» **What you need to do**
State how many lines in the entries below include the string "King", and give nothing beyond that number.

» **Recorded information**
━━━━━━━━━━━━━━━━━━━━━━━━━━━━━━

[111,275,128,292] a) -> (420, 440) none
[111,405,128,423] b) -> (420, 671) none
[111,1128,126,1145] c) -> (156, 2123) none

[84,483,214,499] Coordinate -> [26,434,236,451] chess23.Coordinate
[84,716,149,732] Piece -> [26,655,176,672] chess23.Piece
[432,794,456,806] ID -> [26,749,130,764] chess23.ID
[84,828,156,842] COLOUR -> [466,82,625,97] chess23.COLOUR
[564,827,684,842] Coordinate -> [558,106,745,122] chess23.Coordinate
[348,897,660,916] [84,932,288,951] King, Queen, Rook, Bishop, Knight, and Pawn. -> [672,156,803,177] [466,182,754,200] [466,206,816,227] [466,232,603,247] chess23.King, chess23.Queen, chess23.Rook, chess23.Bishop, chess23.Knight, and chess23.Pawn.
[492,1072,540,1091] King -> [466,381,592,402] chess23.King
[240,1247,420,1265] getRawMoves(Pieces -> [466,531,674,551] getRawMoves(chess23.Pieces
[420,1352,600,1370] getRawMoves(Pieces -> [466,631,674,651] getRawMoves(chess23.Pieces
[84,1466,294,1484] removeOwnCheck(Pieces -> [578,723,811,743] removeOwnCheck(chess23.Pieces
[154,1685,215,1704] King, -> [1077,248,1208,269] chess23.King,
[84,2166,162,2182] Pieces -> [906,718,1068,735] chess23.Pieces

━━━━━━━━━━━━━━━━━━━━━━━━━━━━━━

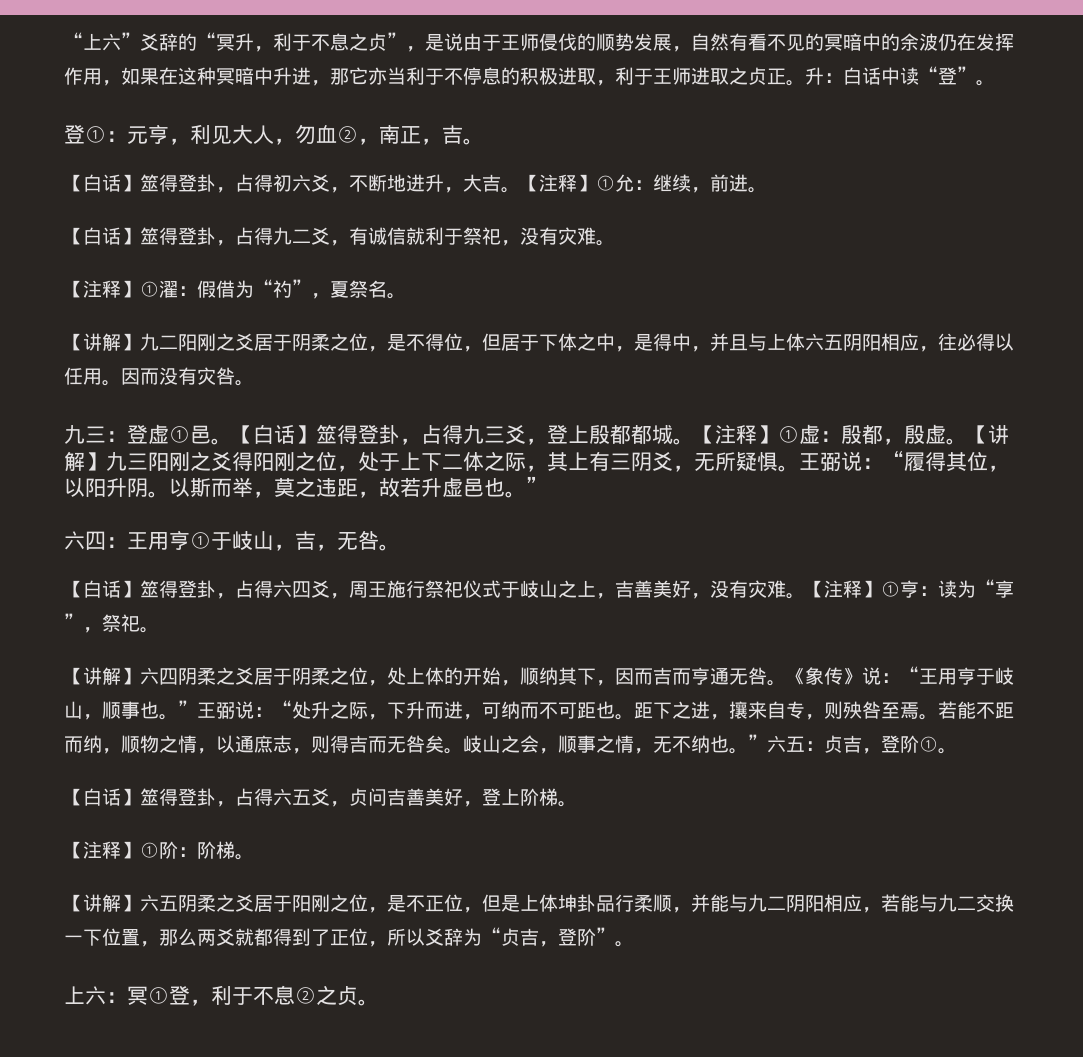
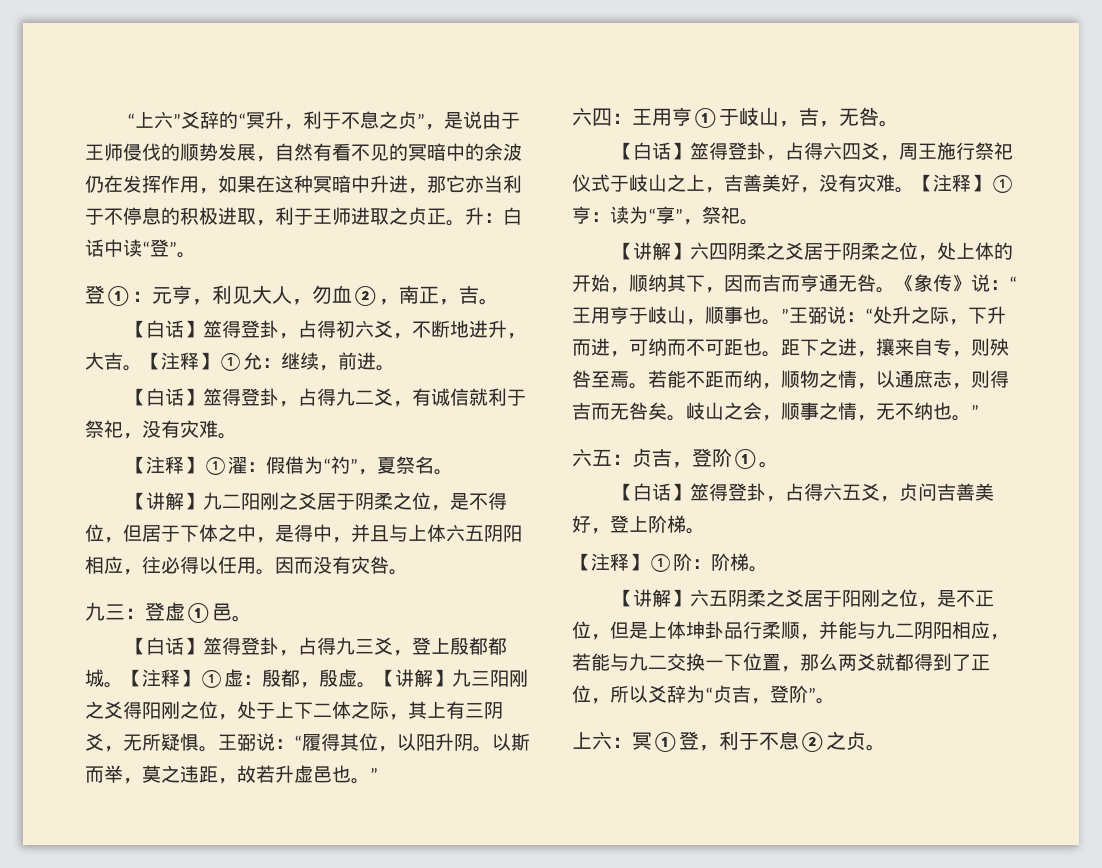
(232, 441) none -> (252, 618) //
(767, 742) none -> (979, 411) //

━━━━━━━━━━━━━━━━━━━━━━━━━━━━━━

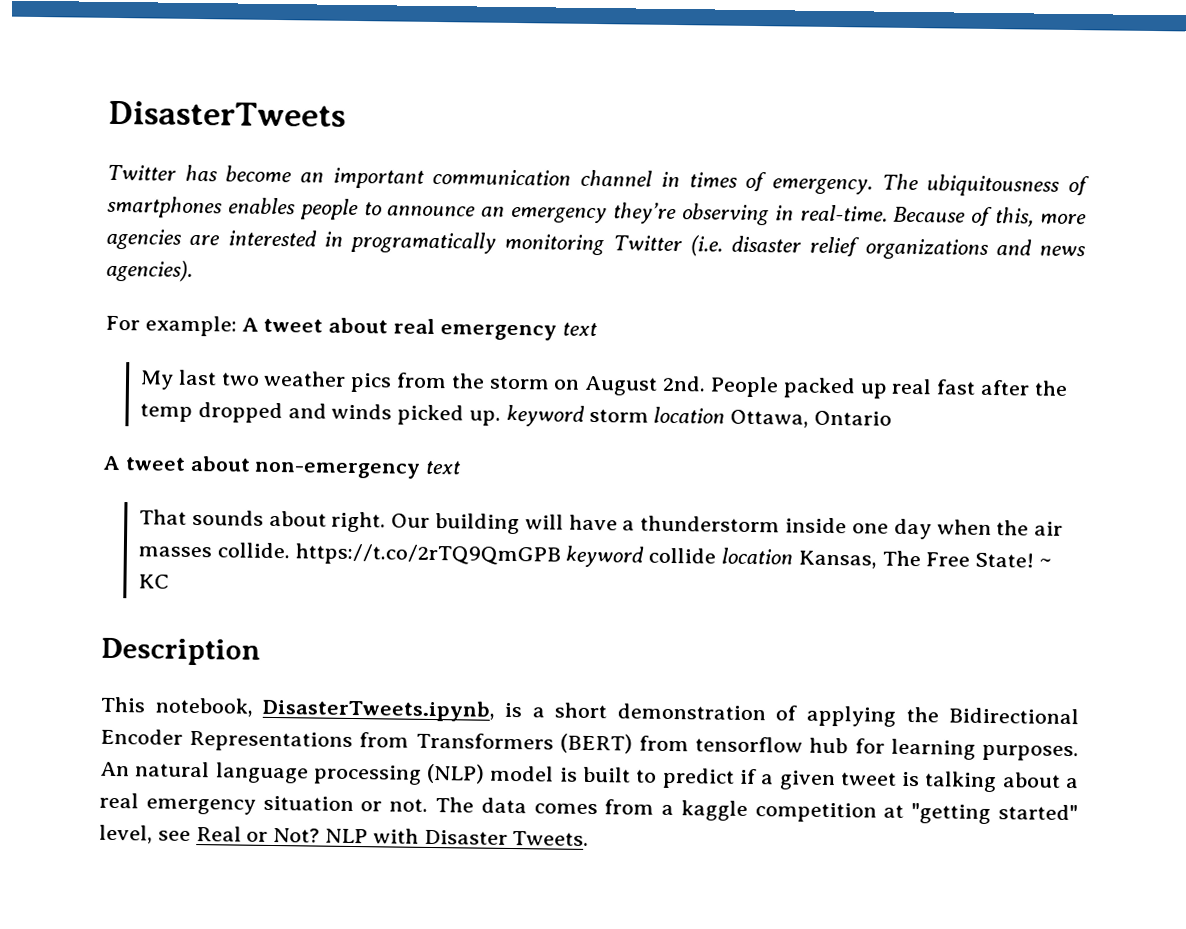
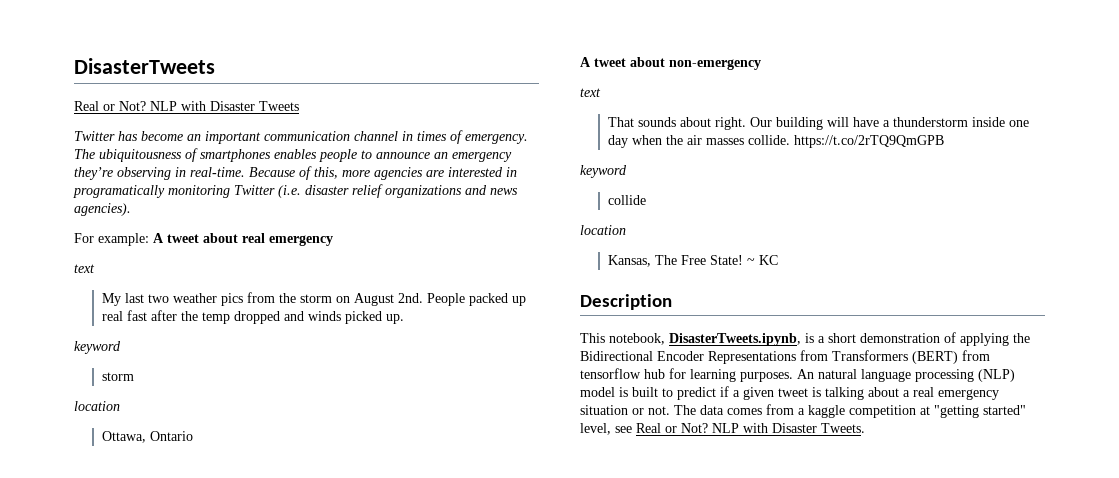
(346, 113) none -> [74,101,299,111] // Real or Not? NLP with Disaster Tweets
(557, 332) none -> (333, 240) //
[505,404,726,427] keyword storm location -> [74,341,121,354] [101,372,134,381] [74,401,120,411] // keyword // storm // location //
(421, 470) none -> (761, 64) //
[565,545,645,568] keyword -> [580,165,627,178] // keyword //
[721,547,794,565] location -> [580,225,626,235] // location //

━━━━━━━━━━━━━━━━━━━━━━━━━━━━━━

» **Completed exercise**
3